━━━ Dataset entries
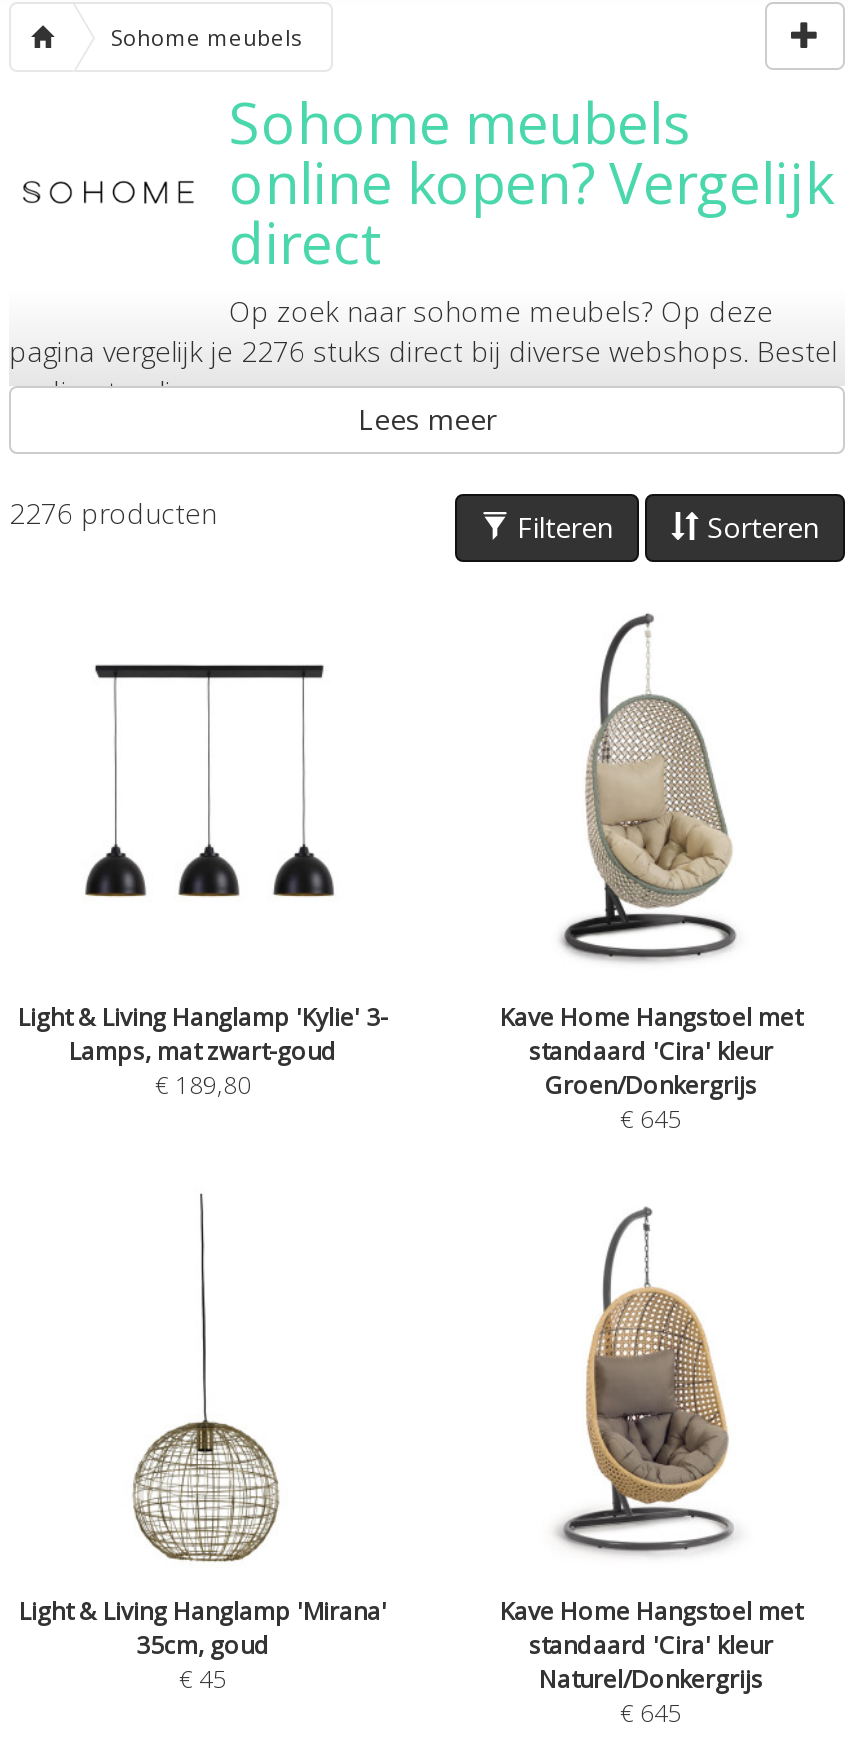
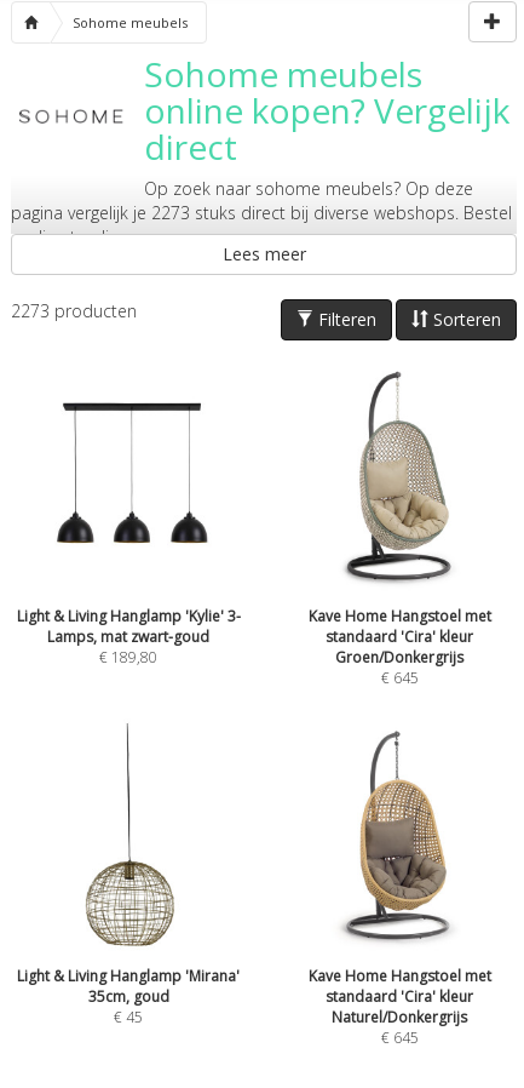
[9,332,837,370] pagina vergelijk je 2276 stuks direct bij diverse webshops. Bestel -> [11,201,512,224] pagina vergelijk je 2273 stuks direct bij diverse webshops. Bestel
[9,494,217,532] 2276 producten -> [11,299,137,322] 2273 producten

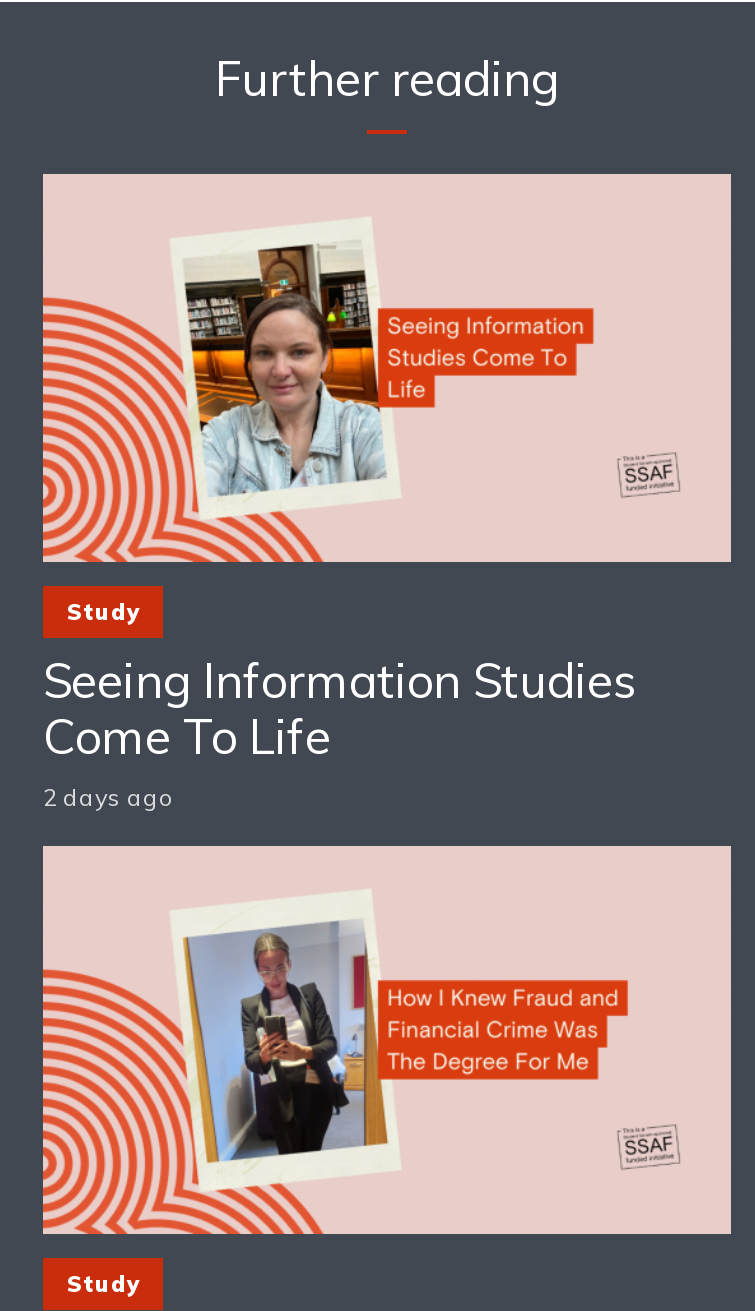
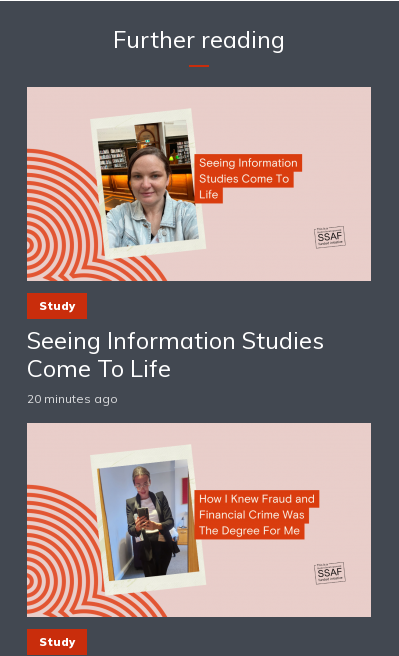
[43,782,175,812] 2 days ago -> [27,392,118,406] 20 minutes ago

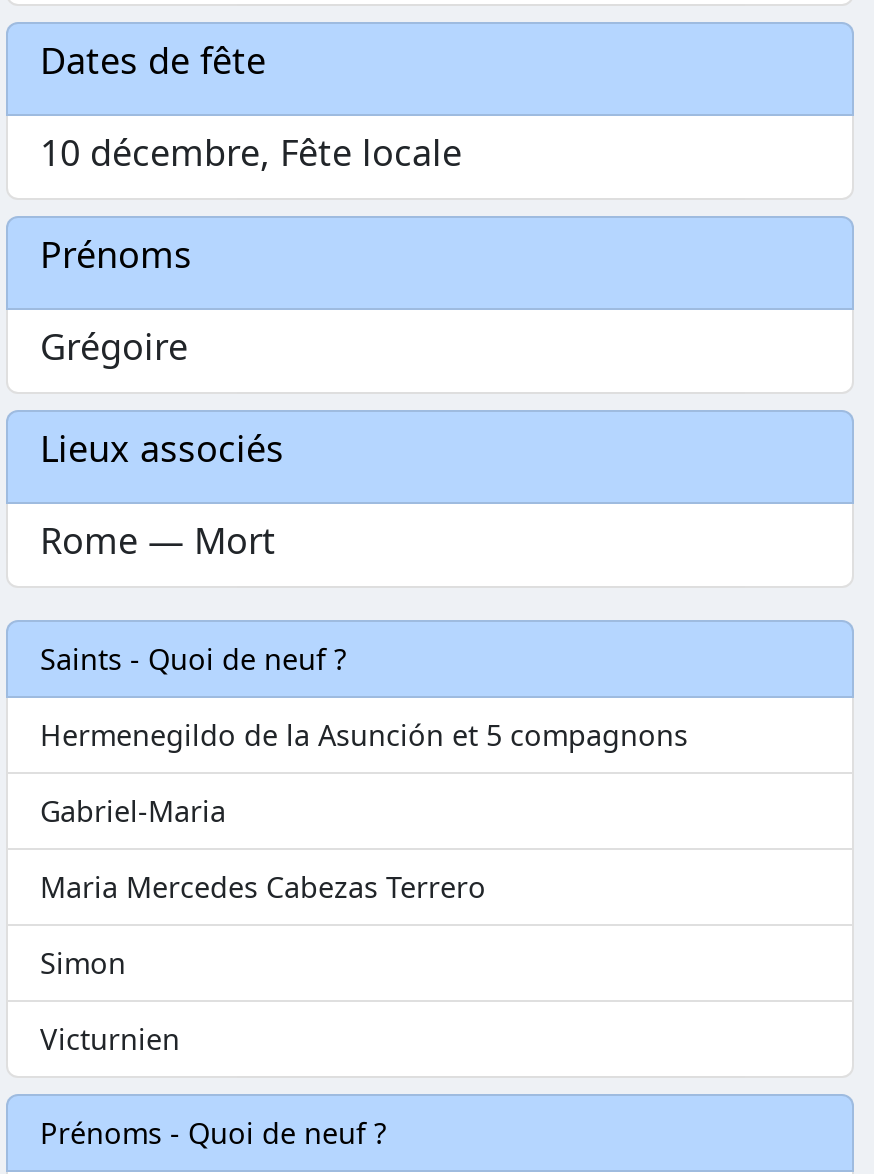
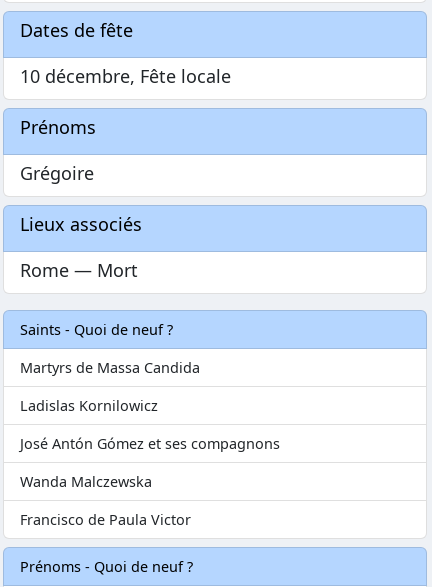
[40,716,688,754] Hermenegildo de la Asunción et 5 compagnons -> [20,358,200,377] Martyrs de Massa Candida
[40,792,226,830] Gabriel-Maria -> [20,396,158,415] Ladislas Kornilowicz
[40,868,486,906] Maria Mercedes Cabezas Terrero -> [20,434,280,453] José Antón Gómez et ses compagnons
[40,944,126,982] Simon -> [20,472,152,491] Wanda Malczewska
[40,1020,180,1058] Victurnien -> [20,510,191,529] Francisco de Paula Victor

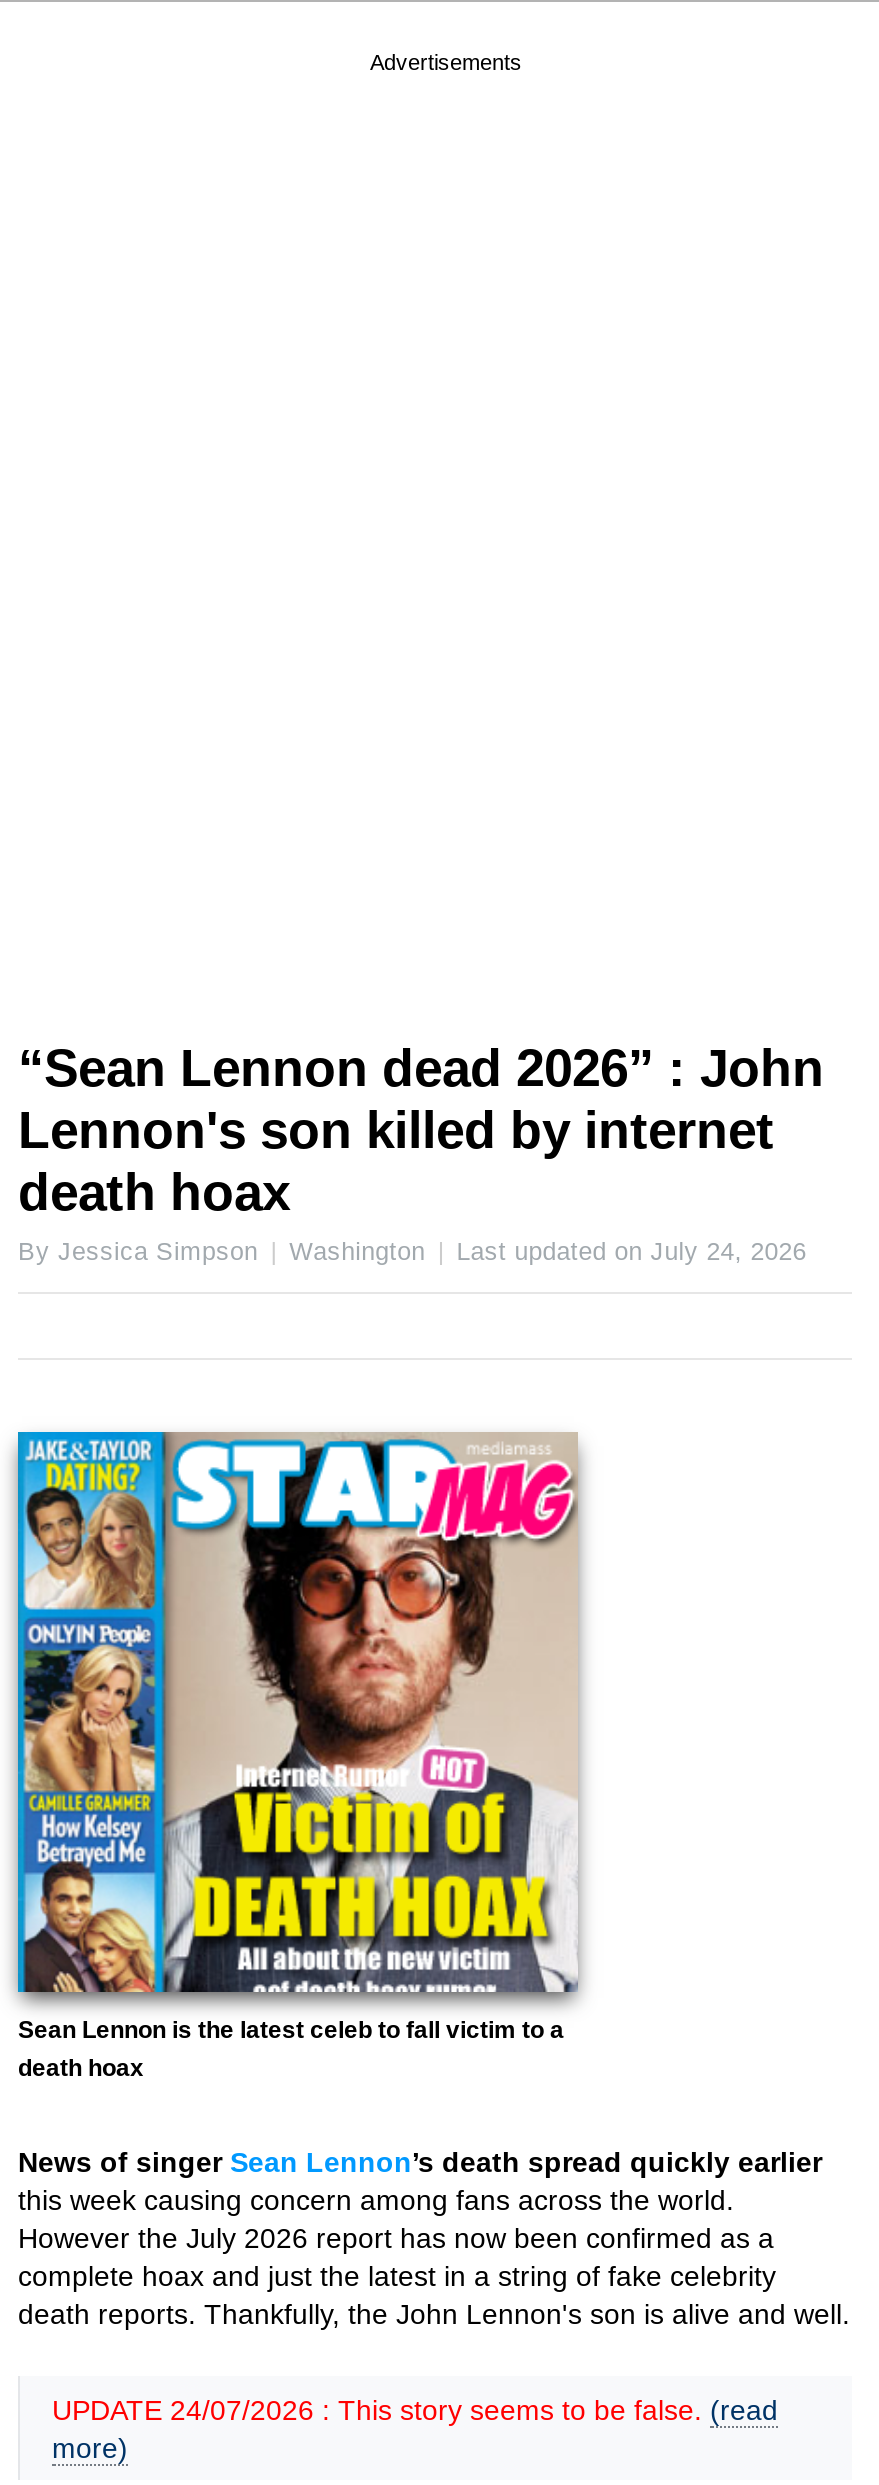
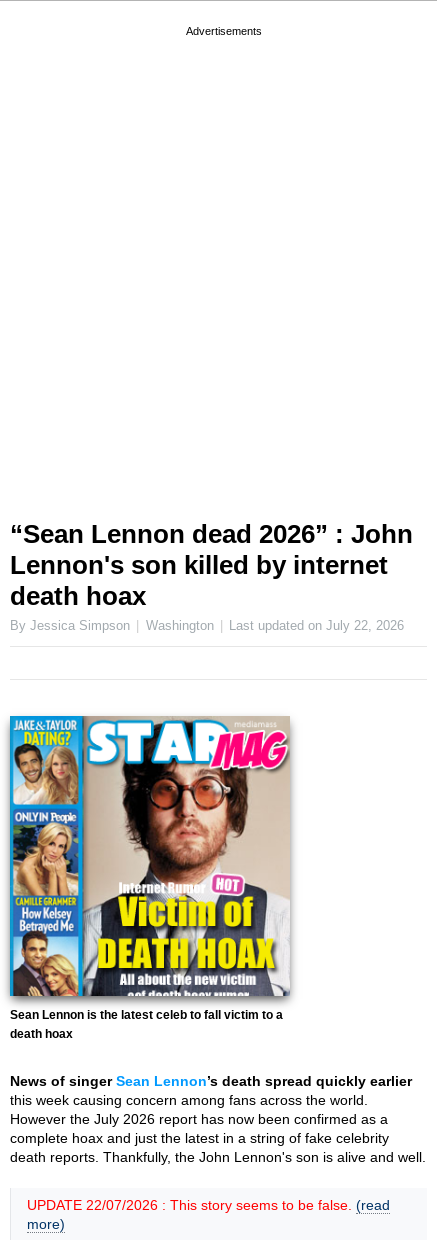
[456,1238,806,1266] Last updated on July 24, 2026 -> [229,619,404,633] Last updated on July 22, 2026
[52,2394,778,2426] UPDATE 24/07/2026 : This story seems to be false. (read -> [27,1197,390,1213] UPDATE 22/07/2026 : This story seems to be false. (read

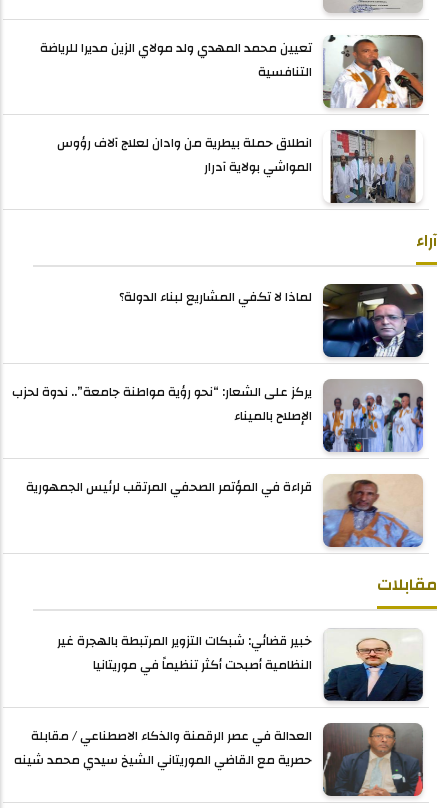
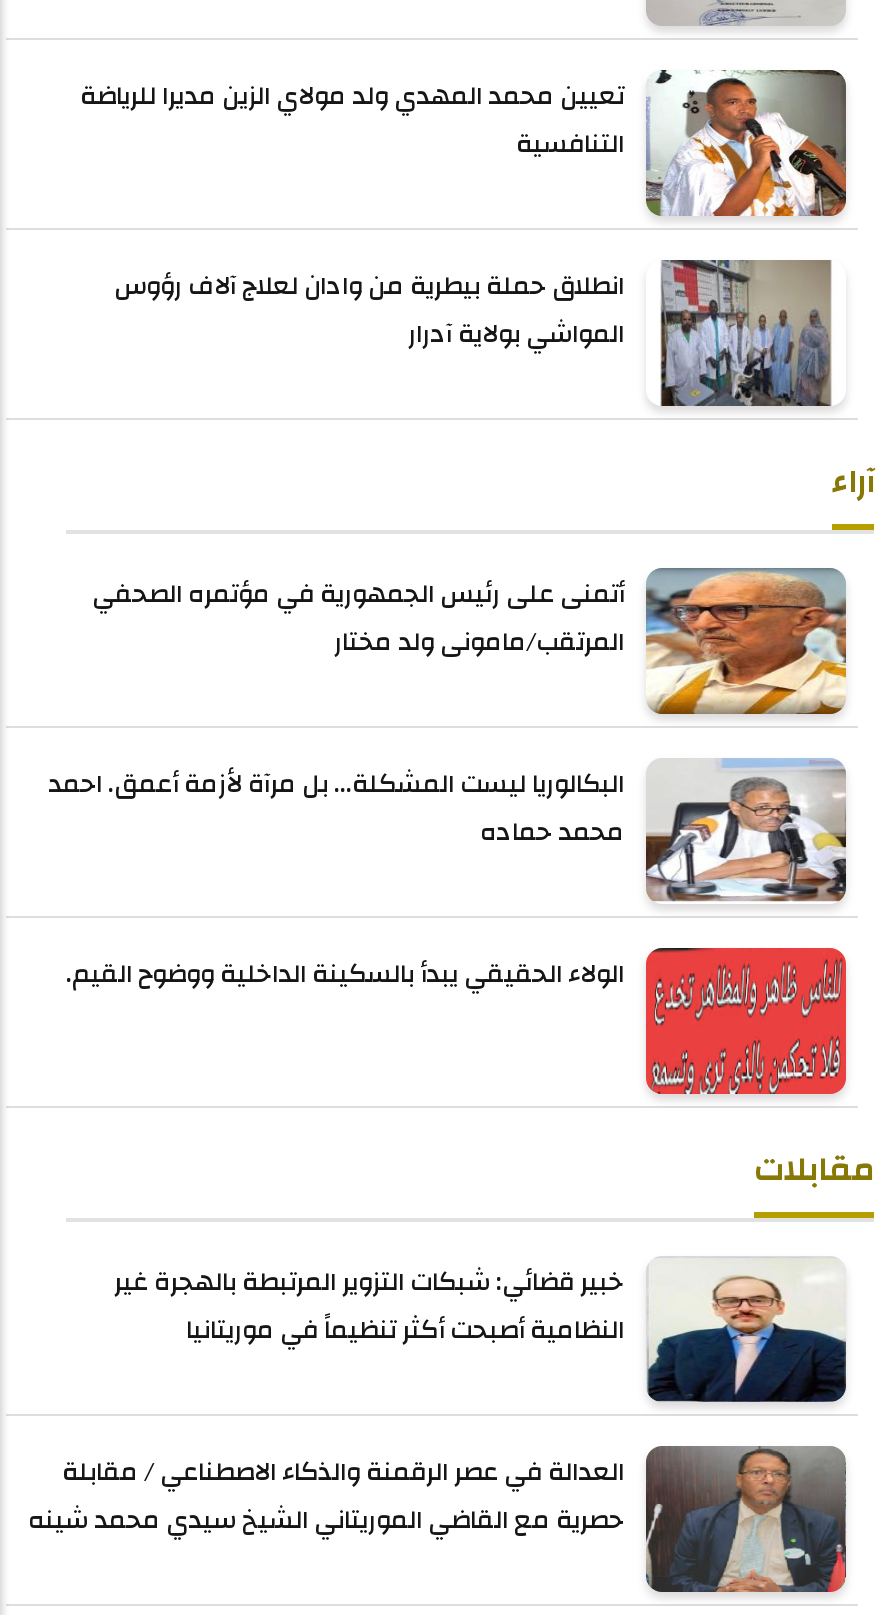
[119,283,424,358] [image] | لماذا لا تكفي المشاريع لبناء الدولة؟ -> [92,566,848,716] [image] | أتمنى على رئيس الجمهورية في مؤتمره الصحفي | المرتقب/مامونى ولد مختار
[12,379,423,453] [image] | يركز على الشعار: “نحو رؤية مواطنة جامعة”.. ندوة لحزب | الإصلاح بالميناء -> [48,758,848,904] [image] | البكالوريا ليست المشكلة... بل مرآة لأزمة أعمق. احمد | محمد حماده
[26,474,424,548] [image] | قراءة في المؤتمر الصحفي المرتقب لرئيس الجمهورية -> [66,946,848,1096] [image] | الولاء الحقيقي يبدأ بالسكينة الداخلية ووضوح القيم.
━━━━━━
▸ **Work required**
Where in the entries does the word "المرتقب" occur? Copy out each line that has it.

▸ **Solution for this problem**
[119,283,424,358] [image] | لماذا لا تكفي المشاريع لبناء الدولة؟ -> [92,566,848,716] [image] | أتمنى على رئيس الجمهورية في مؤتمره الصحفي | المرتقب/مامونى ولد مختار
[26,474,424,548] [image] | قراءة في المؤتمر الصحفي المرتقب لرئيس الجمهورية -> [66,946,848,1096] [image] | الولاء الحقيقي يبدأ بالسكينة الداخلية ووضوح القيم.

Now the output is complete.